:: Data to use ::

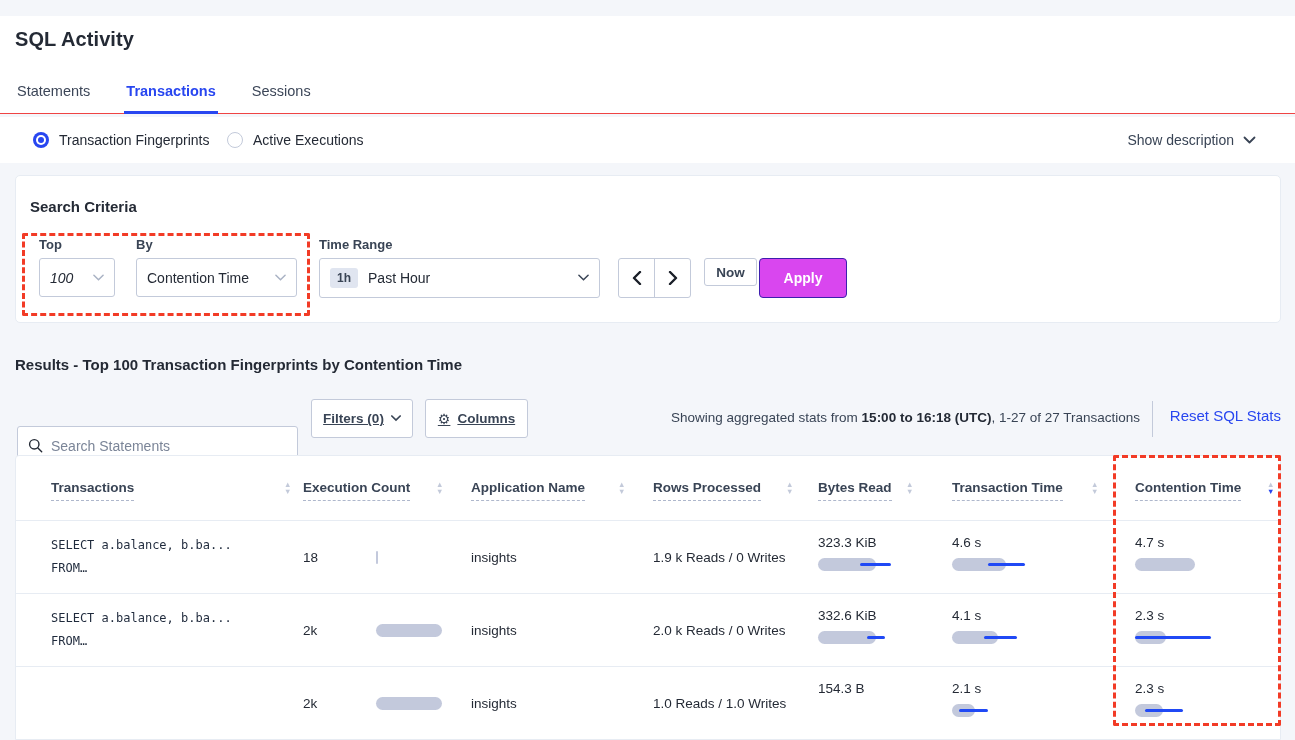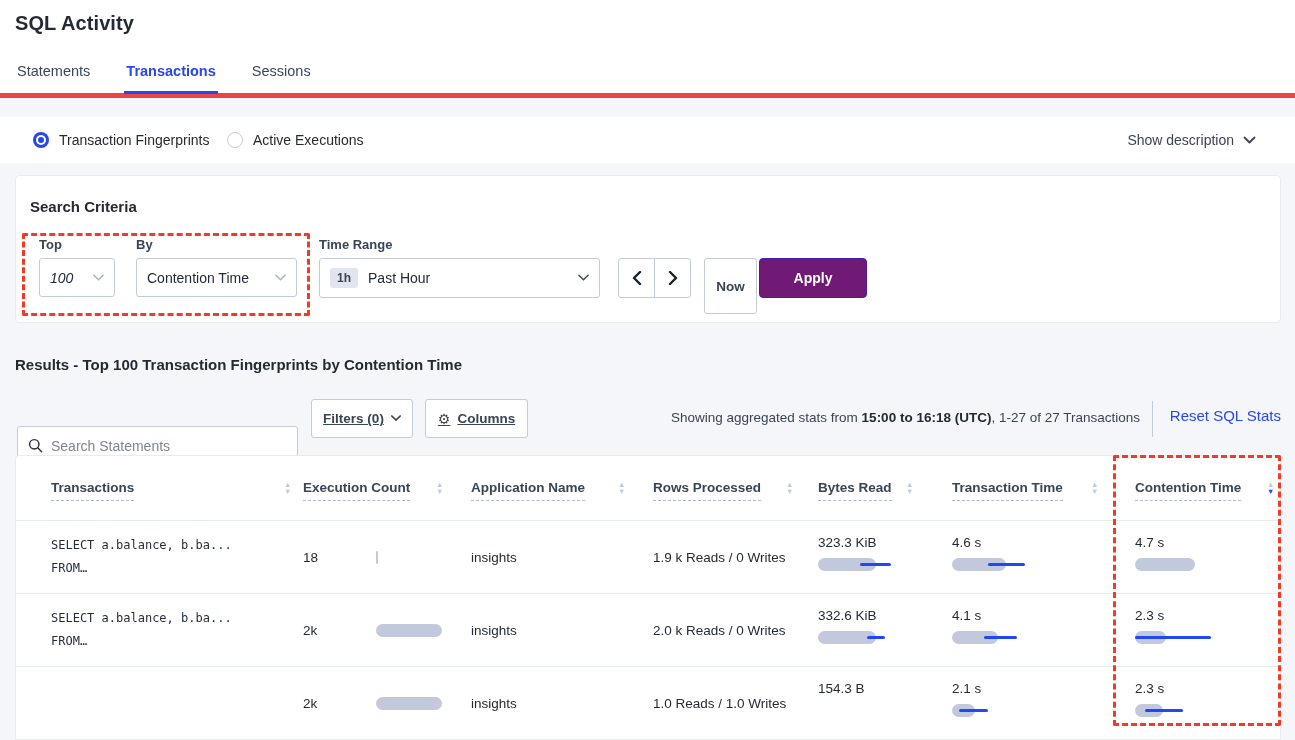--- a/index.html
+++ b/index.html
@@ -8,7 +8,7 @@
   .page { position:relative; width:1295px; height:740px; overflow:hidden; background:#f4f6fa; }
 
   
-  .top-header { position:absolute; left:0; top:0; width:1295px; height:98px; background:#fff; border-bottom:5px solid #ef4444; }
+  .top-header { position:absolute; left:0; top:16px; width:1295px; height:98px; background:#fff; border-bottom:1px solid #ef4444; }
   .page-title { position:absolute; left:15px; top:12px; font-size:20px; font-weight:700; color:#242a35; letter-spacing:.1px; }
   .tabs { position:absolute; left:15px; bottom:0; display:flex; gap:32px; }
   .tab { position:relative; padding:10px 2px 14px; font-size:14.5px; color:#3c4658; cursor:pointer; }

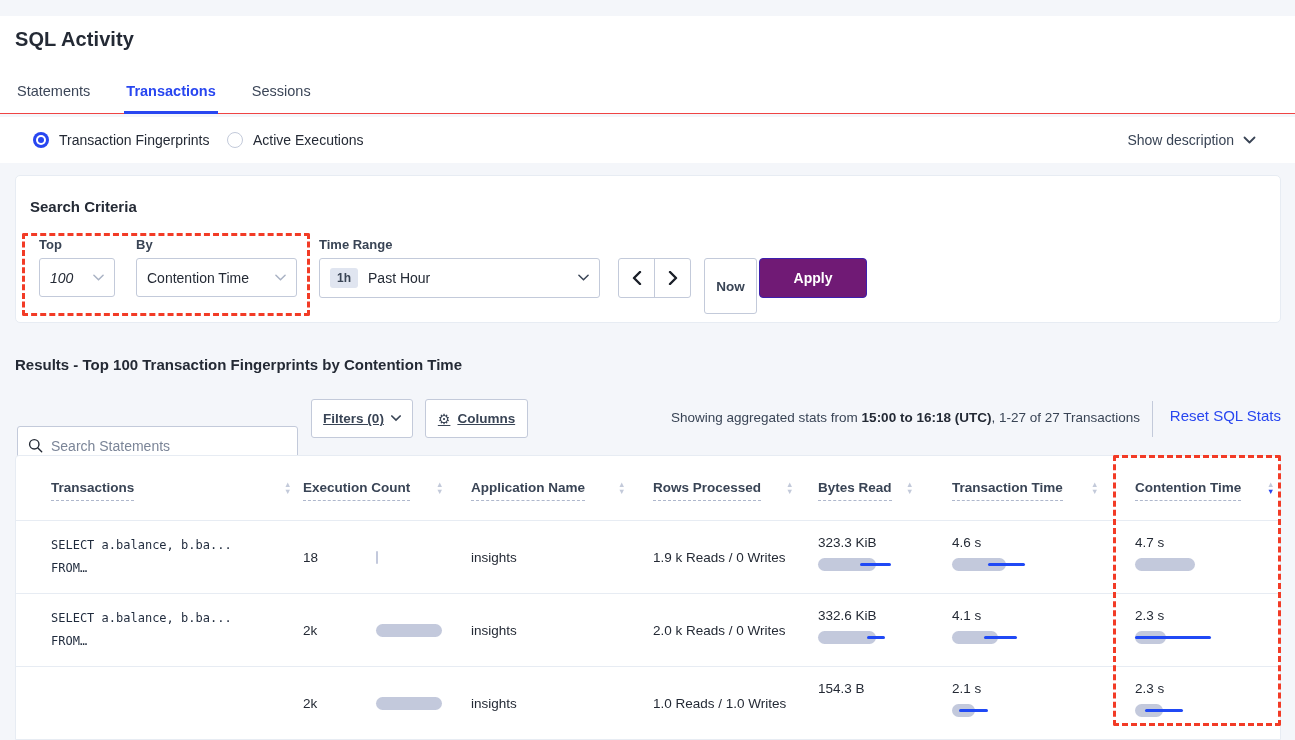--- a/index.html
+++ b/index.html
@@ -36,7 +36,7 @@
   .seg { position:absolute; left:602px; top:82px; width:73px; height:40px; border:1px solid #c3cada; border-radius:3px; background:#fff; display:flex; }
   .seg-btn { flex:1; display:flex; align-items:center; justify-content:center; cursor:pointer; color:#242a35; }
   .seg-btn:first-child { border-right:1px solid #c3cada; }
-  .btn-now { position:absolute; left:688px; top:82px; width:53px; height:56px; background:#fff; border:1px solid #c3cada; border-radius:3px; font-size:13.5px; font-weight:700; color:#394455; display:flex; align-items:center; justify-content:center; cursor:pointer; }
+  .btn-now { position:absolute; left:688px; top:82px; width:53px; height:28px; background:#fff; border:1px solid #c3cada; border-radius:3px; font-size:13.5px; font-weight:700; color:#394455; display:flex; align-items:center; justify-content:center; cursor:pointer; }
   .btn-apply { position:absolute; left:743px; top:82px; width:108px; height:40px; background:#701a75; border:1px solid #3d1fae; border-radius:4px; font-size:14px; font-weight:700; color:#fff; display:flex; align-items:center; justify-content:center; cursor:pointer; }
 
   

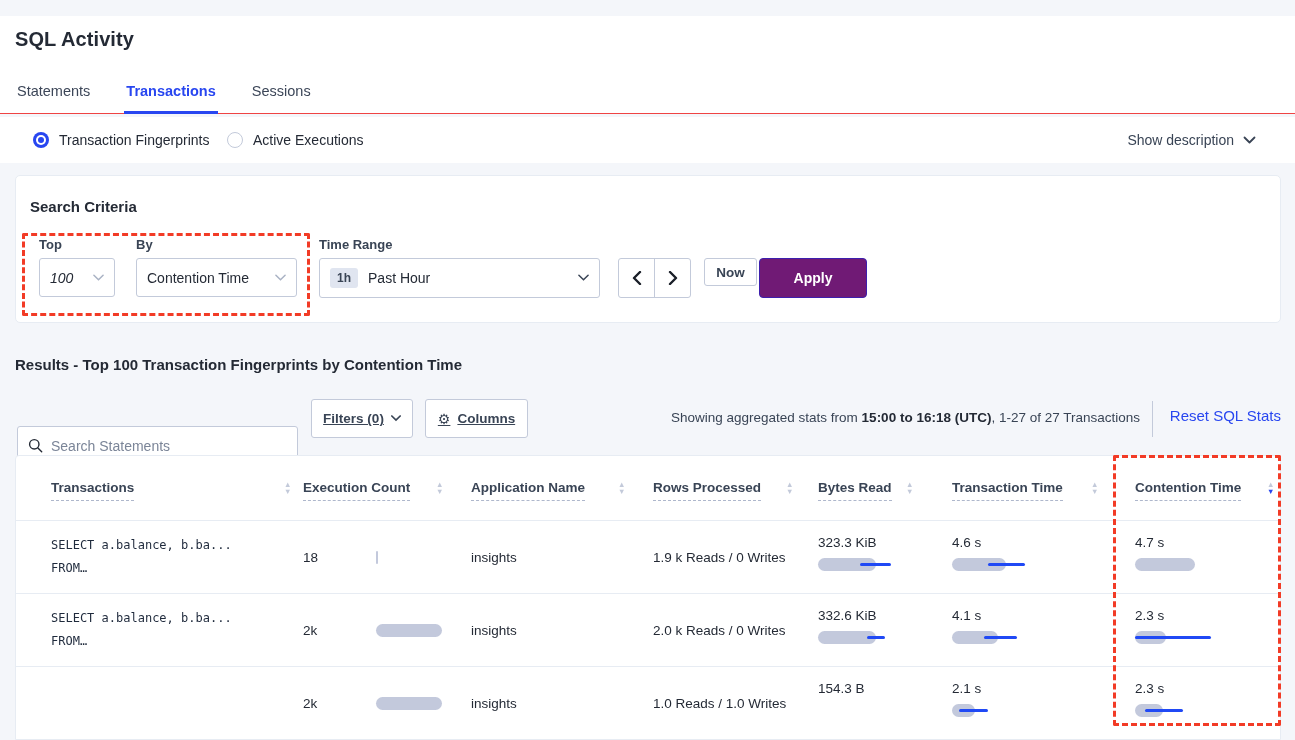--- a/index.html
+++ b/index.html
@@ -37,7 +37,7 @@
   .seg-btn { flex:1; display:flex; align-items:center; justify-content:center; cursor:pointer; color:#242a35; }
   .seg-btn:first-child { border-right:1px solid #c3cada; }
   .btn-now { position:absolute; left:688px; top:82px; width:53px; height:28px; background:#fff; border:1px solid #c3cada; border-radius:3px; font-size:13.5px; font-weight:700; color:#394455; display:flex; align-items:center; justify-content:center; cursor:pointer; }
-  .btn-apply { position:absolute; left:743px; top:82px; width:108px; height:40px; background:#701a75; border:1px solid #3d1fae; border-radius:4px; font-size:14px; font-weight:700; color:#fff; display:flex; align-items:center; justify-content:center; cursor:pointer; }
+  .btn-apply { position:absolute; left:743px; top:82px; width:88px; height:40px; background:#d946ef; border:1px solid #3d1fae; border-radius:4px; font-size:14px; font-weight:700; color:#fff; display:flex; align-items:center; justify-content:center; cursor:pointer; }
 
   
   .results-heading { position:absolute; left:15px; top:356px; font-size:15px; font-weight:700; color:#242a35; }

:: Problem description ::
State how many lines in the listing contain the word "relative", and write nothing besides that number.

:: Result for this exercise ::
2